Book Read Free

Love, Alice

Page 19

by Barbara Davis


  After Blackhurst the work seemed almost easy, despite being seasick most of the voyage. I even made friends with one of the other girls in the laundry, Cathy Gardiner, who was fleeing Liverpool to escape her great bully of a boyfriend, and who now shares a room with me at the boardinghouse, where Mrs. Riddle lets me clean and do laundry for half board. It’s cheap and passably clean, but best of all, no one here asks questions. I have told no one about you, and say only that I have just left a convent in Cornwall and have come to find work. It’s not that I’m ashamed of you, little one. I’m not, and never will be. But people here are very pious. They spend five days out of seven at church, and are forever quoting the Bible. And they have a way of looking at you—or perhaps I should say looking through you—that makes me anxious. An unmarried girl in search of her baby isn’t likely to be welcome among such vigorous Christians.

  At times I fear I have embarked on a fool’s errand, that I’ve come all this way only to have my hopes dashed.
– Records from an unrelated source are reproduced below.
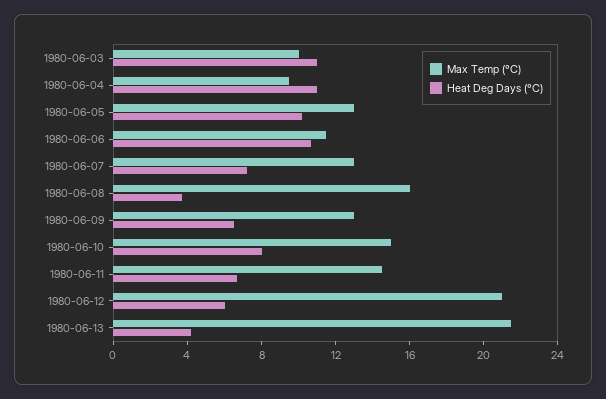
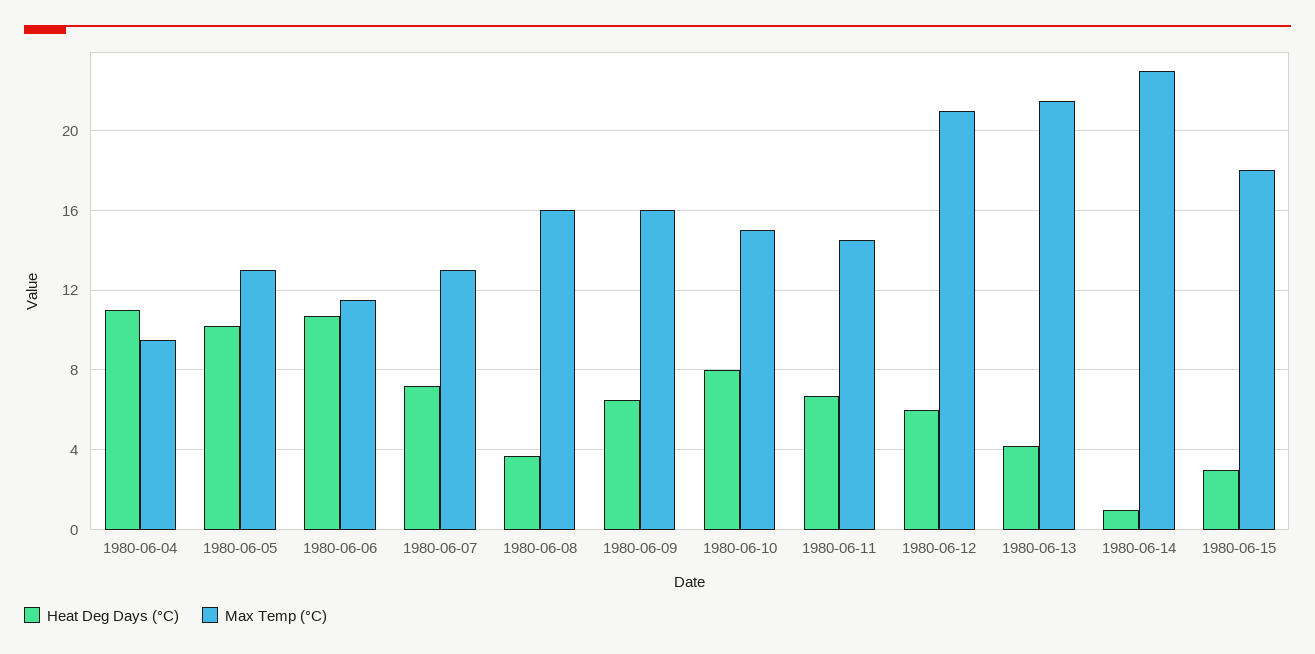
Max Temp (°C), 1980-06-03: 10 -> none
Heat Deg Days (°C), 1980-06-03: 11 -> none
Max Temp (°C), 1980-06-09: 13 -> 16
Heat Deg Days (°C), 1980-06-14: none -> 1
Max Temp (°C), 1980-06-14: none -> 23
Heat Deg Days (°C), 1980-06-15: none -> 3
Max Temp (°C), 1980-06-15: none -> 18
It’s only my promise to you that has kept me going, and soon I will make good on that promise. I have looked up the address of the Sacred Heart Children’s Society, and as soon as I am strong enough I’ll go to talk to someone. I know once they hear my story, about how you were taken from me against my will, and sent all the way across the ocean, they’ll give you back to me. Good night, my darling. I will dream of you tonight and, God willing, be with you soon.

  All my love,

  Mam

  Riddle’s Boardinghouse

  Charleston, South Carolina

  January 12, 1963

  Little one,

  I doubt you will ever see this letter. There are things a mother should not share with her child, things that are best left unsaid. And so I suppose I am writing this particular letter for myself, because I cannot bear to keep it inside any longer.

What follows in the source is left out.